New Dance

Dal 26 marzo all’1 aprile 1980
Milano, Teatro dell’Elfo per la rassegna “Teatrart” in collaborazione con la Provincia di Milano

Programma:

26 e 29 marzo
Part – Contact dance
di Steve Paxton e Lysa Nelson
Musiche Robert Ashley

31 marzo e 1 aprile
Dance Music Image
di Michala Marcus e Sheryl Sutton
Musiche Ken Carter e Jacques Avenel contrabbasso
Proiezioni Odyle Pellissier


Mentre la sperimentazione si rivolge alla ricerca di nuovi spazi scenici (strade, cortili, soffitte, garage) la contaminazione linguistica dilaga. Nascono così le performance che fondono gesto, immagine pittorica o fotografica, musica e suoni, recitazione poetica. I contributi si incrociano, senza schemi o percorsi precostituiti. La danza ritrova dimensioni anti-tecnicistiche e si libera da definizioni costruttive, preferendo proclamarsi semplicemente “movement” all’insegna del recupero del “gesto rimosso”: il più spontaneo, il più elementare. Come di fronte ad un “event”, il lettore è continuamente costretto a errare fra dati simultanei che spesso non hanno alcuna relazione apparente fra loro ma che svolgono comunque il ruolo di sottolineare incessantemente la relazione circolare che presiede all’utilizzazione dei diversi materiali. La numerazione delle pagine è abolita: quasi a dire che i frammenti si ricompongono in un’armonia indipendente da progetti anteriori, e che non prevede neppure la successione temporale. (…) Attraverso questa esperienza la nostra sensibilità può essere aperta al mondo che ci circonda; ed è quanto, a mio parere, tutta l’arte contemporanea può fare.
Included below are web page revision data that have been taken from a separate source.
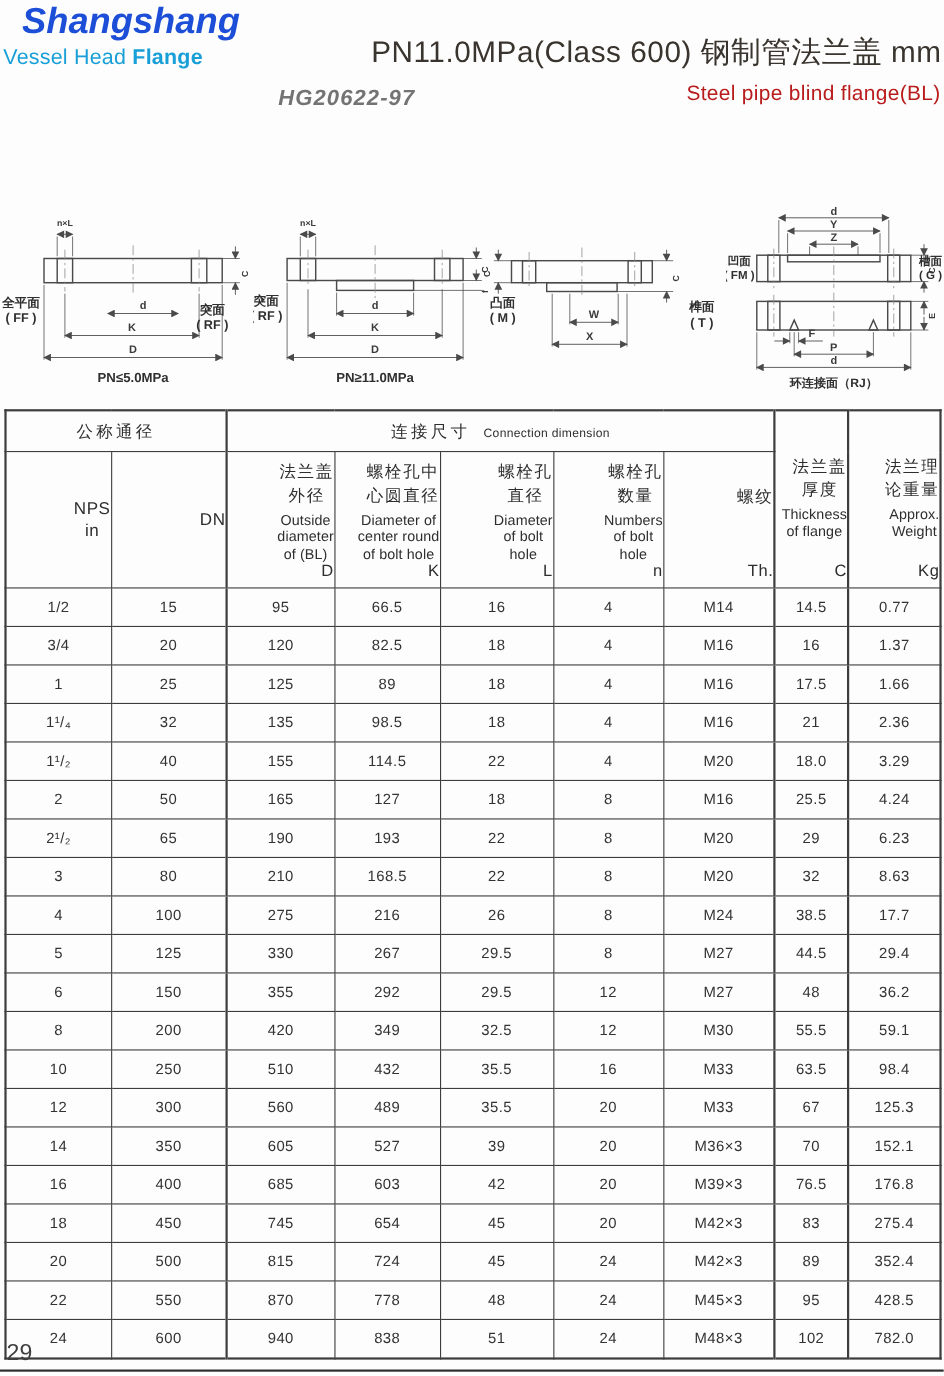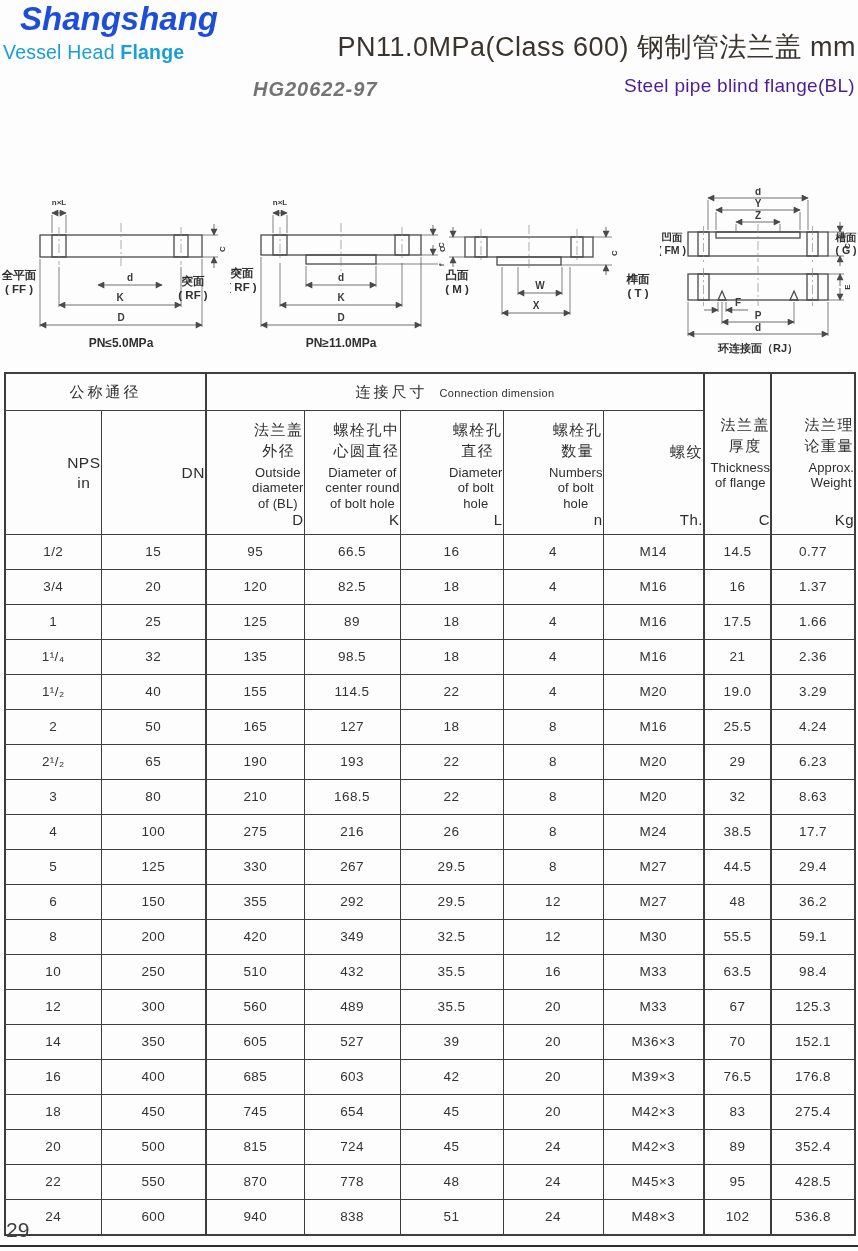--- a/index.html
+++ b/index.html
@@ -14,7 +14,7 @@
   .logo-tag .bold{font-weight:bold;}
   .doc-title{right:2px;top:29px;font-size:27px;color:#3a342e;white-space:nowrap;letter-spacing:0.5px;}
   .doc-standard{left:253px;top:78px;font-size:20px;color:#737373;font-style:italic;font-weight:bold;letter-spacing:1px;}
-  .doc-subtitle{right:3px;top:75px;font-size:19px;color:#4c1d95;letter-spacing:0.3px;}
+  .doc-subtitle{right:3px;top:75px;font-size:19px;color:#b91c1c;letter-spacing:0.3px;}
   
   .dwg{position:absolute;}
   svg text{font-family:"Liberation Sans",sans-serif;fill:#3a3a3a;}

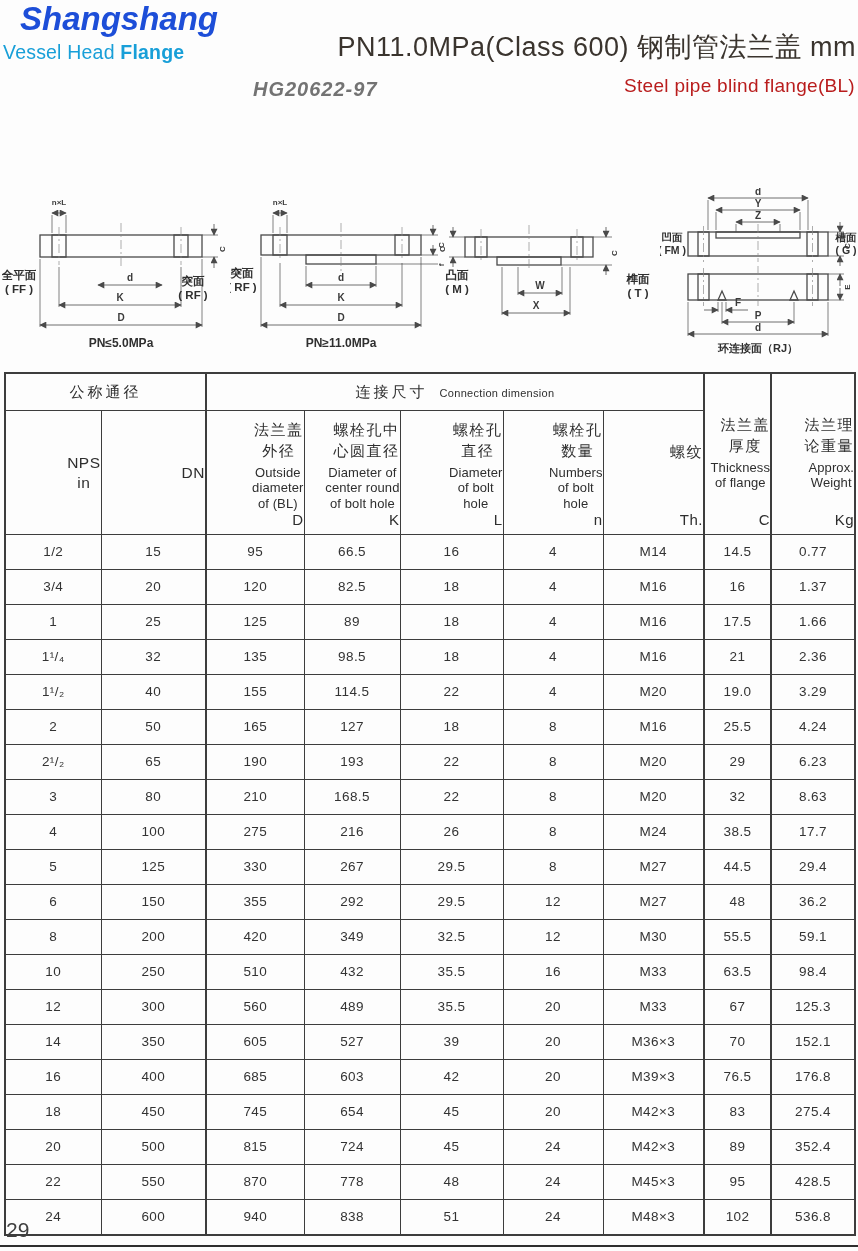--- a/index.html
+++ b/index.html
@@ -417,7 +417,7 @@
     <td>22</td>
     <td>4</td>
     <td>M20</td>
-    <td>19.0</td>
+    <td>18.0</td>
     <td>3.29</td>
   </tr>
 

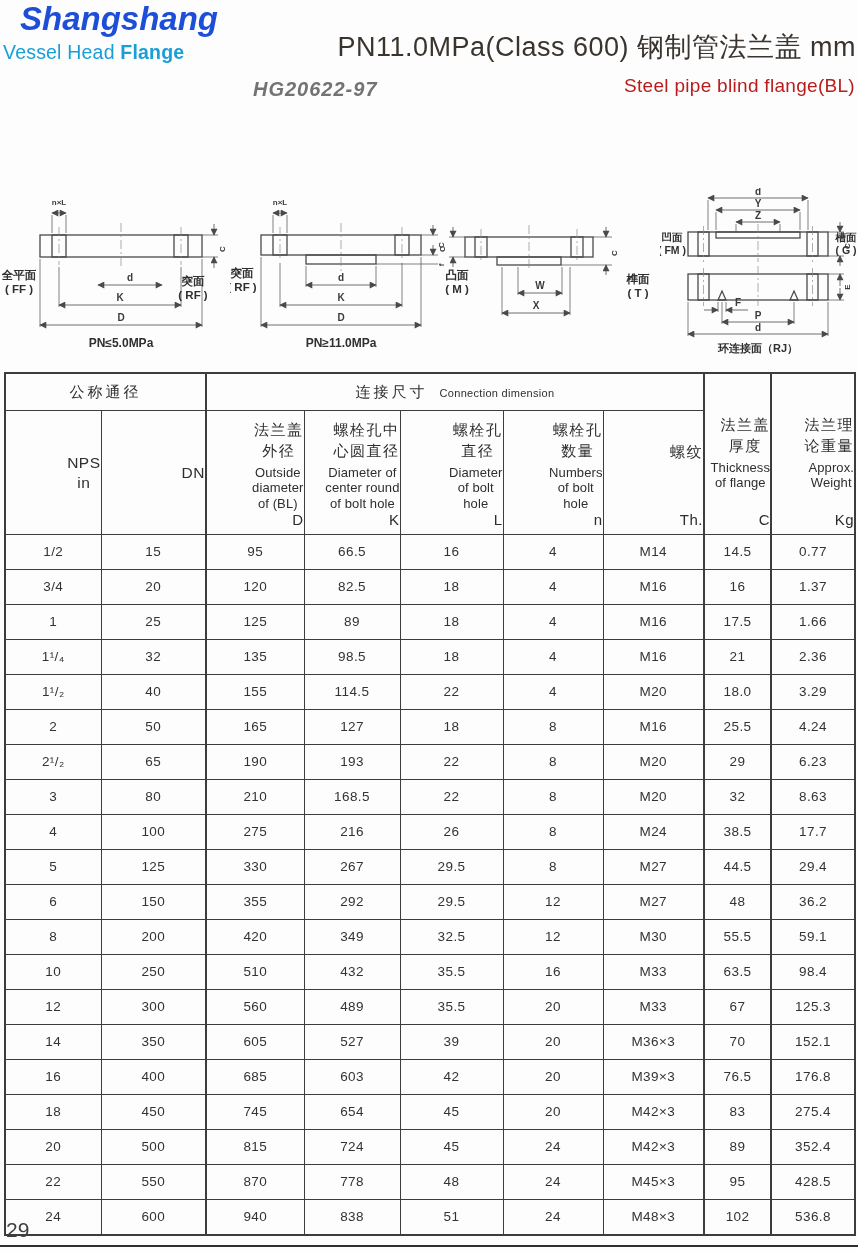--- a/index.html
+++ b/index.html
@@ -598,7 +598,7 @@
     <td>24</td>
     <td>M48×3</td>
     <td>102</td>
-    <td>536.8</td>
+    <td>782.0</td>
   </tr>
 </tbody>
 </table>

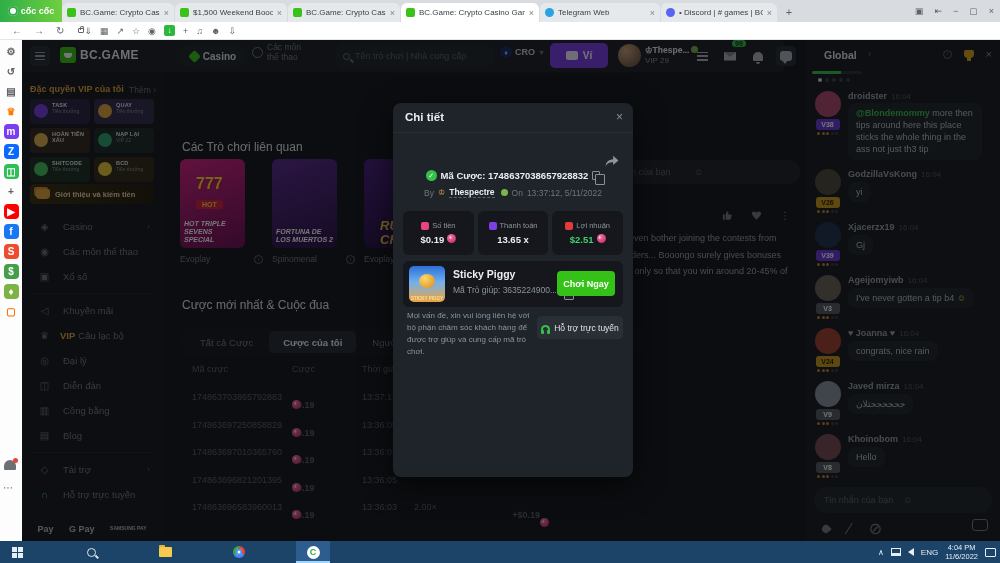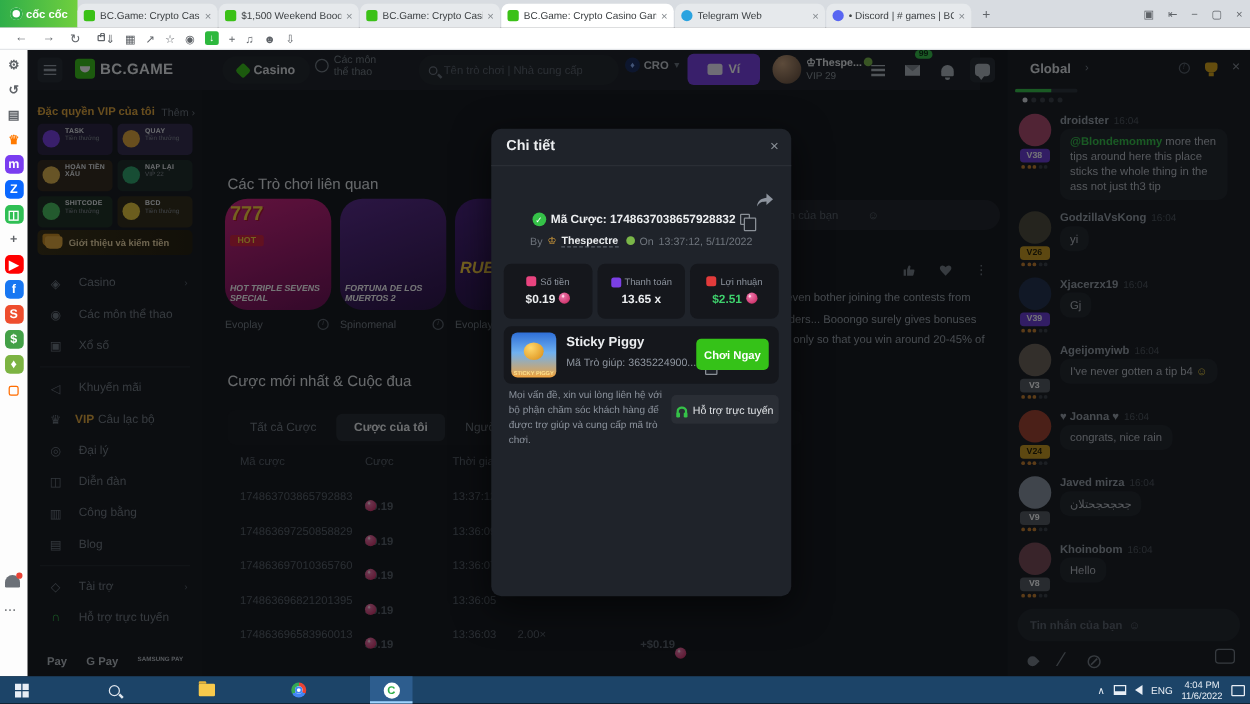--- a/index.html
+++ b/index.html
@@ -105,7 +105,7 @@
   
   .main{position:absolute;left:140px;top:32px;width:644px;height:469px;}
   .secTitle{position:absolute;left:20px;color:#dfe2e5;font-size:12px;font-weight:normal;}
-  .gcard{position:absolute;width:85px;height:89px;border-radius:18px;overflow:hidden;padding:4px;}
+  .gcard{position:absolute;width:65px;height:89px;border-radius:6px;overflow:hidden;padding:16px;}
   .gtitle{position:absolute;left:4px;right:4px;bottom:4px;color:#fff;font-size:7px;font-weight:bold;font-style:italic;line-height:1.15;text-transform:uppercase;}
   .provider{position:absolute;width:83px;display:flex;align-items:center;justify-content:space-between;color:#767d85;font-size:8.5px;}
   .info{width:9px;height:9px;border:1px solid #5b626b;border-radius:50%;color:#5b626b;font-size:6px;display:flex;align-items:center;justify-content:center;font-style:italic;}

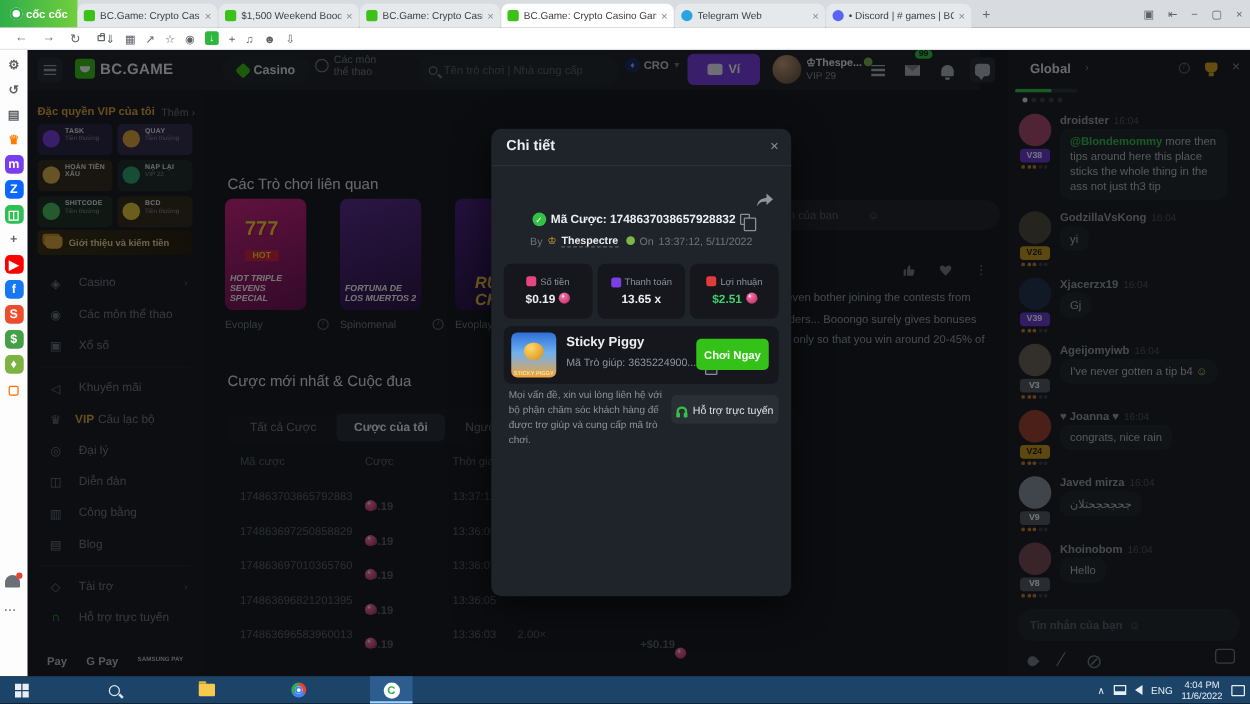--- a/index.html
+++ b/index.html
@@ -164,7 +164,7 @@
   .bubble{display:inline-block;background:#23262c;border-radius:8px;padding:4px 8px;font-size:9px;color:#b9bec4;line-height:1.35;max-width:134px;}
   .mention{color:#35c148;font-weight:bold;}
   .memoji{color:#e3c63a;}
-  .chatinput{position:absolute;left:8px;top:447px;width:178px;height:26px;background:#23262c;border-radius:13px;display:flex;align-items:center;padding:0 10px;font-weight:bold;}
+  .chatinput{position:absolute;left:8px;top:447px;width:178px;height:26px;background:#23262c;border-radius:13px;display:flex;align-items:center;padding:0 10px;}
   .chatinput span{flex:1;color:#5b626b;font-size:9px;}
   .chtools{position:absolute;left:0;top:479px;width:194px;display:flex;align-items:center;gap:18px;padding:0 16px;color:#767d85;}
   .drop{width:8px;height:8px;background:#767d85;border-radius:50% 0 50% 50%;transform:rotate(45deg);}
Leonetta Bentivoglio dalla presentazione degli spettacoli


« Nella multiforme galassia della new dance americana Steve Paxton rappresenta la tendenza populista, democraticista. Dopo aver lavorato, all’inizio della carriera, con Merce Cunningham, ha portato alle estreme conseguenze una delle più famose (vere o presunte) affermazioni: “Tutto è danza”. (…) E’ venuto a Milano per presentare insieme a Lysa Nelson il suo Part, nel vuoto di un palco completamente bianco. Lui americano sulla quarantina, un paio di jeans bianchi, una canottiera viola, il volto incorniciato da una barba e segnato da un paio di occhiali da sole, la sua partner con un’ampia gonna fissata alle ginocchia, una camicetta e disegnati un paio di baffi. Ciascuno dei loro gesti mantiene un forte legame con quelli della vita di tutti i giorni, senza perdere di concretezza, e insieme tende all’astrazione: un po’ perché, nella decompressione dello spazio scenico, gli oggetti sono scomparsi e non vengono reinventati, né si allude a sensazioni o stati d’animo particolari. Un po’ perché viene messa in discussione una certa esperienza e coscienza del corpo, attraverso leggeri slittamenti: spostamenti più o meno bruschi del centro di gravità, cedimenti improvvisi delle articolazioni, fino al contatto con il terreno.(…) Il gesto quotidiano viene privato di scopo, e abbandonato alle tensioni e ai desideri che produce, per trovare l’equilibrio in pause di immobilità. (…) In sottofondo due brani registrati di “Private Lives”: la voce di Robert Ashley recita monotona il suo flusso coscienziale, su un delicato tessuto di tastiere ravvivato dalle percussioni. E come nella colonna sonora, che scorre sempre uguale a sé stessa, non c’è tensione, così nello spettacolo, ogni momento, ogni gesto, nella sua semplicità, quasi facilità, ha la stessa importanza degli altri: ancora un aspetto della democrazia in arte… ».

Oliviero Ponte di Pino da “il Manifesto”, 28 marzo 1980


« Questa performance pare scivolarci addosso, dolcemente senza incidere, ma lasciandoci spettatori passivi di un’ottima esecuzione musicale (al contrabbasso), di linee e movimenti morbidi e raffinatissimi, di interessanti immagini proiettate. Il tutto come in un disordinato affastellamento di quadri e immagini dove, al fondo, la disciplina che “ne fa le spese” è proprio la danza, che, defraudata della sua rigorosa semplicità, viene soffocata o per lo meno sembra passare in  secondo piano rispetto al resto. (…) Dance Music Image mancava di equilibrio nonostante la rigorosissima professionalità di tutti gli interpreti. Il perfetto “danzofilo” se ne esce forse un po’ insoddisfatto, anche perché ricorda, della Sutton, le splendide interpretazioni del repertorio wilsoniano ».